Omit all pictures. Reproduce exactly the lines from the first line of the records below through the line with "- PARTITIONS View partitions lsblk".

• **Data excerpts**
◆ ◆ ◆ ◆

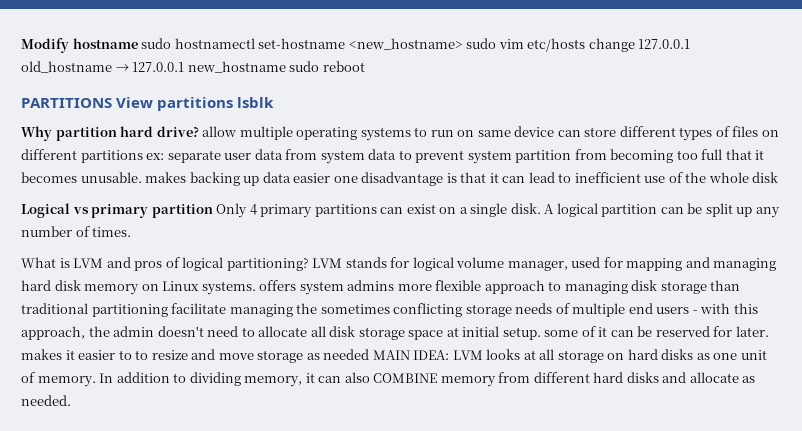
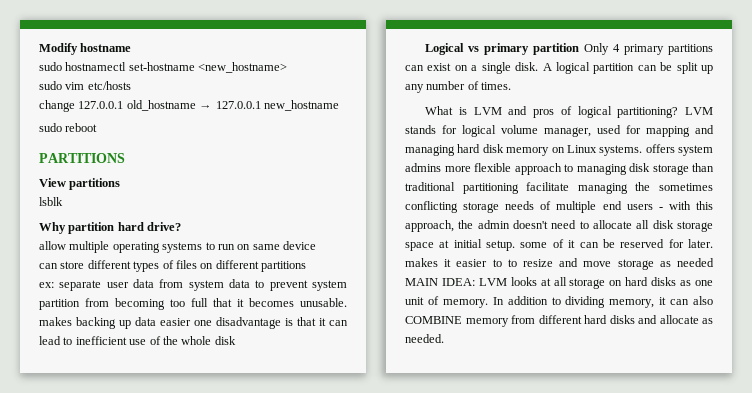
- Modify hostname sudo hostnamectl set-hostname <new_hostname> sudo vim etc/hosts change 127.0.0.1 old_hostname → 127.0.0.1 new_hostname sudo reboot
+ Modify hostname
+ sudo hostnamectl set-hostname <new_hostname>
+ sudo vim etc/hosts
+ change 127.0.0.1 old_hostname → 127.0.0.1 new_hostname
+ sudo reboot
- PARTITIONS View partitions lsblk
+ PARTITIONS
+ View partitions
+ lsblk
- Why partition hard drive? allow multiple operating systems to run on same device can store different types of files on different partitions ex: separate user data from system data to prevent system partition from becoming too full that it becomes unusable. makes backing up data easier one disadvantage is that it can lead to inefficient use of the whole disk
+ Why partition hard drive?
+ allow multiple operating systems to run on same device
+ can store different types of files on different partitions
+ ex: separate user data from system data to prevent system partition from becoming too full that it becomes unusable. makes backing up data easier one disadvantage is that it can lead to inefficient use of the whole disk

◆ ◆ ◆ ◆

• **Answer space**
- Modify hostname sudo hostnamectl set-hostname <new_hostname> sudo vim etc/hosts change 127.0.0.1 old_hostname → 127.0.0.1 new_hostname sudo reboot
+ Modify hostname
+ sudo hostnamectl set-hostname <new_hostname>
+ sudo vim etc/hosts
+ change 127.0.0.1 old_hostname → 127.0.0.1 new_hostname
+ sudo reboot
- PARTITIONS View partitions lsblk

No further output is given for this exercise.